Second, don’t outsource sobriety to your dad. Even though he offered to “make sure she’s sober,” that’s an enormous ask and unfair responsibility. If you do invite her, make it conditional and explicit in writing: show up sober, stay sober, and accept that you will be escorted out for any intoxicated or abusive behavior. But plan for the realistic scenario, she may not meet the condition.
Third, communicate a short, ironclad script to family: a simple “We’re keeping the ceremony small for family reasons” prevents you from repeating painful details and lets your fiancé and father deliver one message. If relatives pry, you and your partner decide how much to say. The Reddit comment from u/StopNegative5433 recommending your fiancé brief his side of the family first is excellent, it prevents awkward interrogations mid-toast.
Fourth, prepare emotional and logistical backup. Assign a calm person to monitor your mother’s arrival, have a quiet safe place to step away if things get tense, and consider whether a small security presence or trusted friend could intervene if she makes a scene.
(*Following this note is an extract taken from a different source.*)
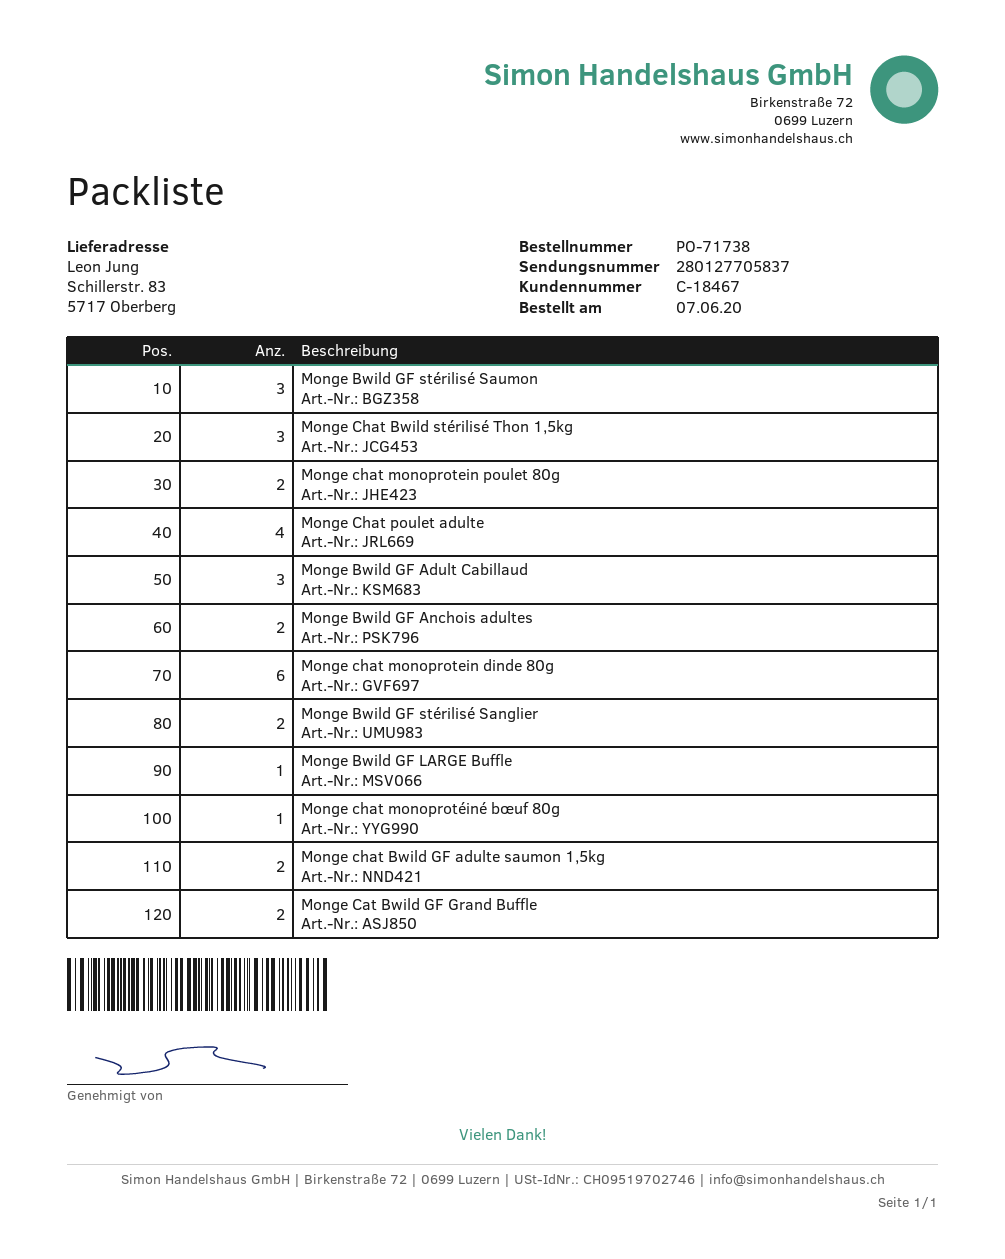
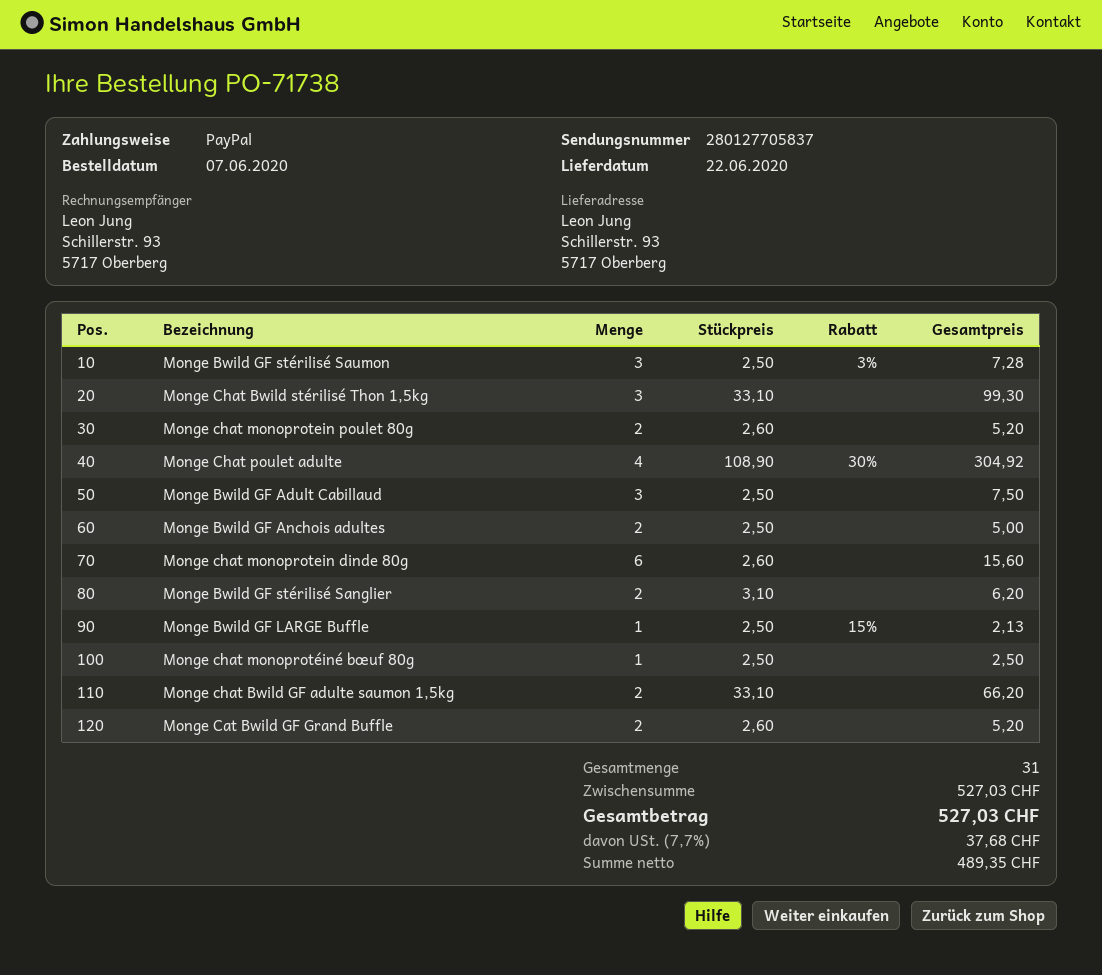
ship to: Schillerstr. 83, 5717 Oberberg -> Schillerstr. 93, 5717 Oberberg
You don’t have to be confrontational; you can simply have safety measures in place.
What Women Are Taking From This
This story is a permission slip. It says you can value your mental health over appearances. You can honor your own history of being hurt and refuse to have an event centered on a person who’s caused pain, even if that person is your mother. Boundaries are not ultimatums for cruelty; they’re survival tools.
Tactical takeaways: be clear about the terms if you offer an invitation, don’t rely on someone else to enforce your boundaries, prepare a unified message for family, and have logistical plans in place to protect the day. If you need moral cover, remember how Reddit reacted: the online community was largely supportive, telling her “NTA” and reminding her she doesn’t owe emotional labor to someone who refuses to change.
At the end of the day, weddings are about starting a life with your partner. If having your mother there threatens that beginning, it’s okay to protect the start of your marriage. You can still grieve what you won’t have, and still choose peace over pretenses.